Siamo quest’oggi chiaro che si spegne – Francesco Scarabicchi

 
 
Biglietto di settembre
 
«Questa pioggia che senti
giovane lungo i muri
 
picchia, se fai silenzio,
ai nostri vetri,
 
bagna inferriate e foglie,
crolla dalle grondaie,
 
allaga il buio,
cancella ponti e polvere
 
e scompare.»
 
 
 
 
Prologo
 
Sanguina a me di fianco l’ora bianca,
ospita un altro inverno, non capisce
come ancora si ostini, in tanta neve,
a rassegnarsi al mondo, al suo crudele
volgere in niente il niente, dileguando
oltre il vuoto dei giorni, in un addio
di bisbigli caduti nella luce.
 
 
 
 
2
 
«Della perduta vita non so niente,
ché sempre se ne va per chissà dove,
 
resa o voltata a un angolo del giorno,
mesi che può la notte cancellare
 
sulla soglia gelata del mattino.
Non c’è altro che adesso e adesso ancora:
 
se appena lo pronunci si dissolve
in un adesso che non è più niente.
 
Siamo quest’oggi chiaro che si spegne,
luce che lascia gli occhi con dolcezza,
 
uomini che di spalle vanno piano,
seguito della storia, sogno, nube,
 
ombre che di ogni età fanno silenzio,
onde che si cancellano nel mare. »
 
 

(Francesco Scarabicchi, “L’esperienza della neve”, Donzelli, 2003)

 
 

In questi testi di Francesco Scarabicchi si assiste a un’analisi della provvisorietà e della natura sfuggente e impermanente del mondo e dei suoi fenomeni, che parte dagli elementi circostanti fino ad aderire all’esistenza e alla vita dell’uomo, tentando di recuperare una possibilità di senso nel valore dell’attimo, mutevole ed evanescente, ma pur sempre prezioso.
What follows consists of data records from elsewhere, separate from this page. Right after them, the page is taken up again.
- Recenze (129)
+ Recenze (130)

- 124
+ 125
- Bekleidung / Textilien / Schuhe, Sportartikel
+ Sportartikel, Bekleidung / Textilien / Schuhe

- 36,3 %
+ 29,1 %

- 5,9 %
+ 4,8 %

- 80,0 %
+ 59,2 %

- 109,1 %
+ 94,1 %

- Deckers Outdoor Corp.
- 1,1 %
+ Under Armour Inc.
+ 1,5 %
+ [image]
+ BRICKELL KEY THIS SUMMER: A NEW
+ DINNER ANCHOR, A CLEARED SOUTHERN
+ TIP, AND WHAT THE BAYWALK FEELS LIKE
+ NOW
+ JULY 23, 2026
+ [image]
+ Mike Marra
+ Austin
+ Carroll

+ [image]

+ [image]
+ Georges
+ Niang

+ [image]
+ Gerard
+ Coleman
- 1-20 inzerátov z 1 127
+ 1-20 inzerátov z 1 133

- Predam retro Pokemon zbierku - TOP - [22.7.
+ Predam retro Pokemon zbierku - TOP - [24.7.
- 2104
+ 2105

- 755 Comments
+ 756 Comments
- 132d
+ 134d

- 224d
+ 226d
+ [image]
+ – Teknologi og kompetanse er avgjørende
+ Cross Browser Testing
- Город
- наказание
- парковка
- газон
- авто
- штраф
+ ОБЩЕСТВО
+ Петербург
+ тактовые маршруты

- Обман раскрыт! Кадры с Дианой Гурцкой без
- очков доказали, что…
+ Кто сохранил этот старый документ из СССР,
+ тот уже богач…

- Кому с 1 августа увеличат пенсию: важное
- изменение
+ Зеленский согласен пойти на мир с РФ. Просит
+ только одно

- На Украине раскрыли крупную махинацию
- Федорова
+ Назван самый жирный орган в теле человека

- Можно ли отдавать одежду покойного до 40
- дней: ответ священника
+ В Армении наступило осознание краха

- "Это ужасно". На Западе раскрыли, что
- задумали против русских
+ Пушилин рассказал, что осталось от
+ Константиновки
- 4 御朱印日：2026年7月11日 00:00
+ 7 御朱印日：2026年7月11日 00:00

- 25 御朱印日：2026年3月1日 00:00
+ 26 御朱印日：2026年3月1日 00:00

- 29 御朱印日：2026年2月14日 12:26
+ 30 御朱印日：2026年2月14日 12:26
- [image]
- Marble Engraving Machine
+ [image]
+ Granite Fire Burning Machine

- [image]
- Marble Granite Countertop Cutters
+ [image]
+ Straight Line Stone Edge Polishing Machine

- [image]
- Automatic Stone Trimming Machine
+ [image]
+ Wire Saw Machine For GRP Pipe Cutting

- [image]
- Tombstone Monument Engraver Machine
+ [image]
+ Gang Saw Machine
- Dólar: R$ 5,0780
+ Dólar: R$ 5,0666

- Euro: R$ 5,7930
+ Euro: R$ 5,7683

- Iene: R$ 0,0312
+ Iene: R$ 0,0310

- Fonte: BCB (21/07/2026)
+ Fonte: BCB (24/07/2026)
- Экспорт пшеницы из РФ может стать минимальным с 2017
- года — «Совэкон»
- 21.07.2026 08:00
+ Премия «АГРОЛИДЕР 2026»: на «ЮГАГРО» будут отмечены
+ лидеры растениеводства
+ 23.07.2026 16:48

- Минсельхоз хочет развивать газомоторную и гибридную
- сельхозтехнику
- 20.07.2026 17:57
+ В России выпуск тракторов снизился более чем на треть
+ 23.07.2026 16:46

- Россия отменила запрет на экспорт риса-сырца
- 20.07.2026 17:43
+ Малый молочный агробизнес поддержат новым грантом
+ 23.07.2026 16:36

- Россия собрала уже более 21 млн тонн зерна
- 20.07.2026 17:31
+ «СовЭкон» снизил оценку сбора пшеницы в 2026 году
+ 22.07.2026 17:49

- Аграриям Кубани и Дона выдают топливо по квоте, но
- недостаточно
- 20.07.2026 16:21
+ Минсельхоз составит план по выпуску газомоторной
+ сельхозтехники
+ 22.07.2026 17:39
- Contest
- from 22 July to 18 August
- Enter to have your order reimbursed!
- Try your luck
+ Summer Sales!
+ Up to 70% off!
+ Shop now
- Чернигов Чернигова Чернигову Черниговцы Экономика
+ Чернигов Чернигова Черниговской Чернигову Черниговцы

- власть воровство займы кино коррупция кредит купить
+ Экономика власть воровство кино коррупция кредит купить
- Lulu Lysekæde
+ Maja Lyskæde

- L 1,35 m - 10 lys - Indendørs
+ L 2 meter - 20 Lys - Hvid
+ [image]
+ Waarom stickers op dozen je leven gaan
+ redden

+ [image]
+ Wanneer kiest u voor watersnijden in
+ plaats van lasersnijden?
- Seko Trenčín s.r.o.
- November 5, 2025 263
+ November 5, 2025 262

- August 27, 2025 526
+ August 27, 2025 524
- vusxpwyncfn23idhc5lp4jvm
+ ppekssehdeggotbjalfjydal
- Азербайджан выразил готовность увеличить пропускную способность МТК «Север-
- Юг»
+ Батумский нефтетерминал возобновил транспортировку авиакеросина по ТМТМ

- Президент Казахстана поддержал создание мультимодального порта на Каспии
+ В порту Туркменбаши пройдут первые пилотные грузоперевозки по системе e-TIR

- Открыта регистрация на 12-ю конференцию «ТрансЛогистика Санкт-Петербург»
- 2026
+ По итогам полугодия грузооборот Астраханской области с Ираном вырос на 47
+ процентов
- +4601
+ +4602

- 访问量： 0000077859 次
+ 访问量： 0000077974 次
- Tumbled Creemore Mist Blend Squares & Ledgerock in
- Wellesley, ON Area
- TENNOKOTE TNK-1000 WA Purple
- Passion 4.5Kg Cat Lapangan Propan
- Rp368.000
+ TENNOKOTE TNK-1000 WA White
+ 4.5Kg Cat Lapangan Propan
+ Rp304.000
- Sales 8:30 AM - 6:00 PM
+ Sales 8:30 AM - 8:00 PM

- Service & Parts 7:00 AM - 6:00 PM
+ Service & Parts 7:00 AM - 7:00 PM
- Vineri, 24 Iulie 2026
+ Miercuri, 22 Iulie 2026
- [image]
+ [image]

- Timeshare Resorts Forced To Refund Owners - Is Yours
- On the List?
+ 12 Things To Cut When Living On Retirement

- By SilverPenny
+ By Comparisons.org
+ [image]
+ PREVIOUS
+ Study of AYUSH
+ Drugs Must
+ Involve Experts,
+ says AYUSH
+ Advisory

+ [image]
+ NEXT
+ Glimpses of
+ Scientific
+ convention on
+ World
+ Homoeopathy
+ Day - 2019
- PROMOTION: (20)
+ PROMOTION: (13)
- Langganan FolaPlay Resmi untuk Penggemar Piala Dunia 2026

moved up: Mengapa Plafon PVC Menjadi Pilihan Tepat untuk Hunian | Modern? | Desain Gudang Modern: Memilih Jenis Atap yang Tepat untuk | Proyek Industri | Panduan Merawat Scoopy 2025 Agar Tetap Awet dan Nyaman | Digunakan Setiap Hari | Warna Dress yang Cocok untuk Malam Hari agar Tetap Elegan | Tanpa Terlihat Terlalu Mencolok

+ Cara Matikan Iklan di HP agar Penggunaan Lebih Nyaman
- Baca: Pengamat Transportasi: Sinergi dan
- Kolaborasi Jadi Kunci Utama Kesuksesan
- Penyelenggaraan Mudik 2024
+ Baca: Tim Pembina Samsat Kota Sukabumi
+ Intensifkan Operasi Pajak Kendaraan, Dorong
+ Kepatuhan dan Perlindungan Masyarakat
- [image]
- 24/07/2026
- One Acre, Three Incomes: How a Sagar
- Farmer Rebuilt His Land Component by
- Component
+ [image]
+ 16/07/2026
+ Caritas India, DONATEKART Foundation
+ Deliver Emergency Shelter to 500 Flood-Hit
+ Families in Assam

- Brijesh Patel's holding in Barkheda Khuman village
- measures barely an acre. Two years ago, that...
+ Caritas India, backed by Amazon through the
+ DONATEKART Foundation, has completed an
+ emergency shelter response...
Nel primo testo è la pioggia, “che senti giovane lungo i muri”, a tratteggiare il mondo che scorre istantaneo, bagnando “inferriate e foglie”, cancellando “ponti e polvere”, allagando “il buio” per, infine, scomparire.

L’accostamento dell’aggettivo “giovane” a un elemento liquido, pervasivo, rappresenta un simbolo di quella natura incosciente della giovinezza, che riesce a condizionare il mondo circostante, riempiendo l’apparente vuoto di direzione e di sentimento (“il buio”), conseguenza della ragione e della consapevolezza – ed è in ogni caso destinata a scomparire, come la pioggia, lasciando appena una traccia provvisoria del suo passaggio.

Nel secondo testo sono l’inverno e la neve a diventare simbolo del tempo che cancella ogni traccia del nostro esserci, dei nostri ricordi, annientando la sequela dei nostri attimi in un bianco indistinto e silenzioso.

Questa testimonianza è resa non senza dolorosa partecipazione (“Sanguina a me di fianco l’ora bianca”), ribadendo la ciclicità ineluttabile del fenomeno (“un altro inverno”): Scarabicchi si chiede come sia possibile, “in tanta neve … rassegnarsi al mondo … al suo crudele / volgere in niente il niente, dileguando / oltre il volgere dei giorni, in un addio / di bisbigli caduti nella luce”.

Quella che appare come un’amara resa allo svanire continuo ed irrecuperabile dei momenti più cari e preziosi, si risolve però in una celebrazione dell’attimo, dell’istantaneità provvisoria del vivere, in cui precipitarsi con consapevole e rinnovata incoscienza, per trarre la linfa preziosa dell’ora e ricongiungersi all’universalità impersonale del divenire, perché “non c’è altro che adesso e adesso ancora: / se appena lo pronunci si dissolve / in un adesso che non è più niente.”

Nonostante “della perduta vita” non si sappia nulla, se non che la notte può cancellarla in un istante, “sulla soglia gelata del mattino”, e anche il futuro sia imprevedibile (“sempre se ne va per chissà dove”), Scarabicchi ci ricorda che “Siamo quest’oggi chiaro che si spegne / luce che lascia gli occhi con dolcezza … onde che si cancellano nel mare”.

Ed è in quest’accettazione della natura impermanente del nostro tempo, della provvisorietà nella nostra identità e coscienza, nell’accettazione del ricongiungersi del particolare all’universale, dell’attimo al tempo, delle “onde” al “mare”, che è possibile trovare una prospettiva di senso, una “dolcezza”, senza avvertire lo sgretolarsi dei ricordi e degli attimi come un’emorragia di significato, ma come una caratteristica naturale e preziosa dell’esistere.